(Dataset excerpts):
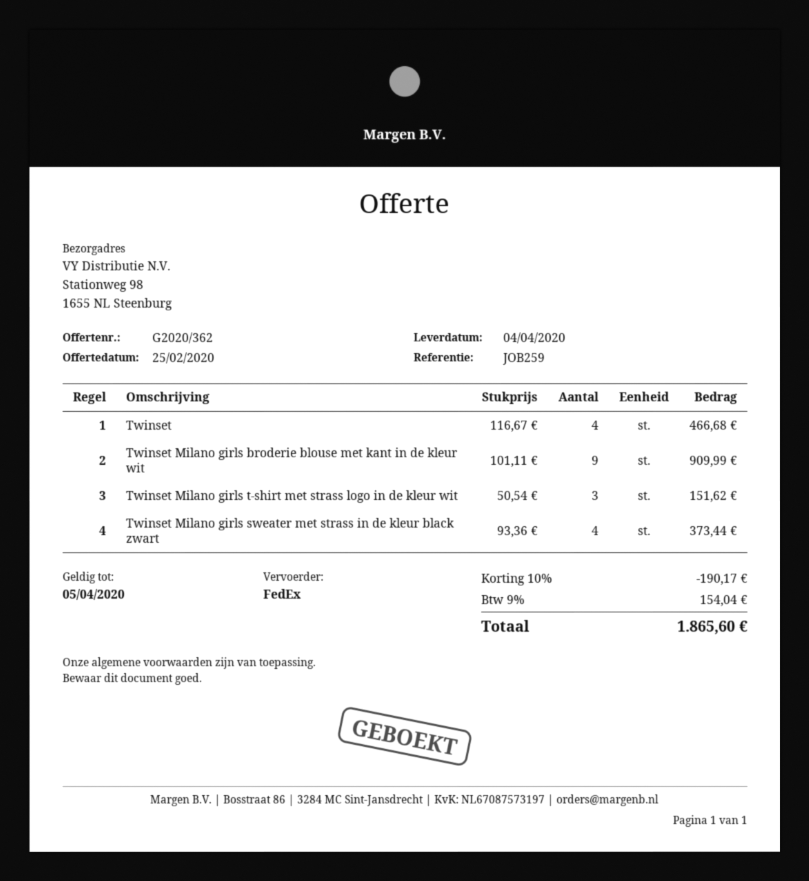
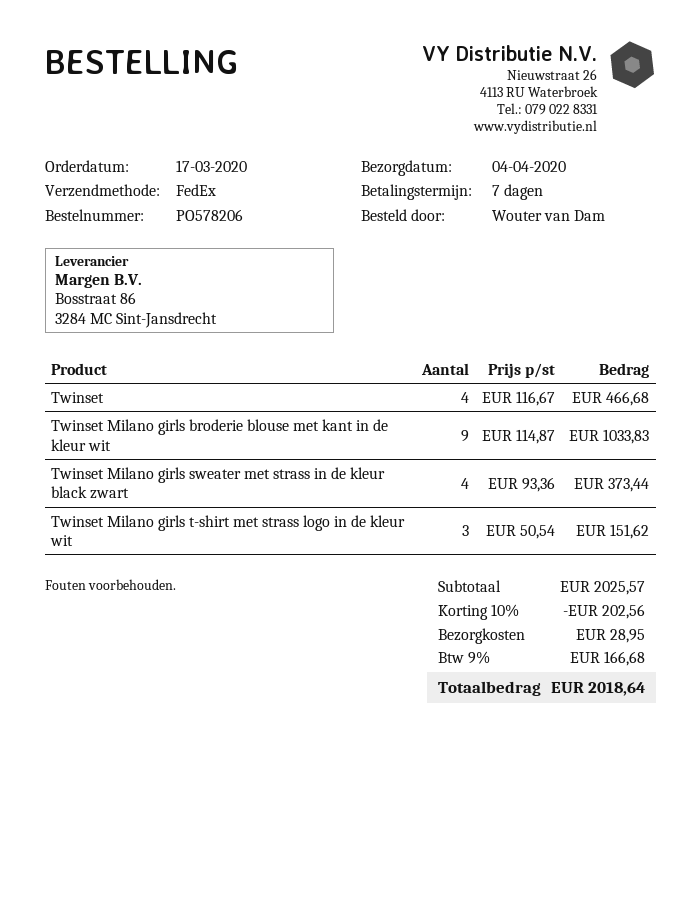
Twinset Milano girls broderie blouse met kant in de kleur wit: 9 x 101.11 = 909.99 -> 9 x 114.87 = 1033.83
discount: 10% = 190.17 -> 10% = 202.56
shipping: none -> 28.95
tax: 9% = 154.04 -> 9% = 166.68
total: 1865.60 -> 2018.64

(ACTIVITY): Each record above should be repeated exactly, please, without pictures.

(REPLY TO THE EXERCISE):
Twinset Milano girls broderie blouse met kant in de kleur wit: 9 x 101.11 = 909.99 -> 9 x 114.87 = 1033.83
discount: 10% = 190.17 -> 10% = 202.56
shipping: none -> 28.95
tax: 9% = 154.04 -> 9% = 166.68
total: 1865.60 -> 2018.64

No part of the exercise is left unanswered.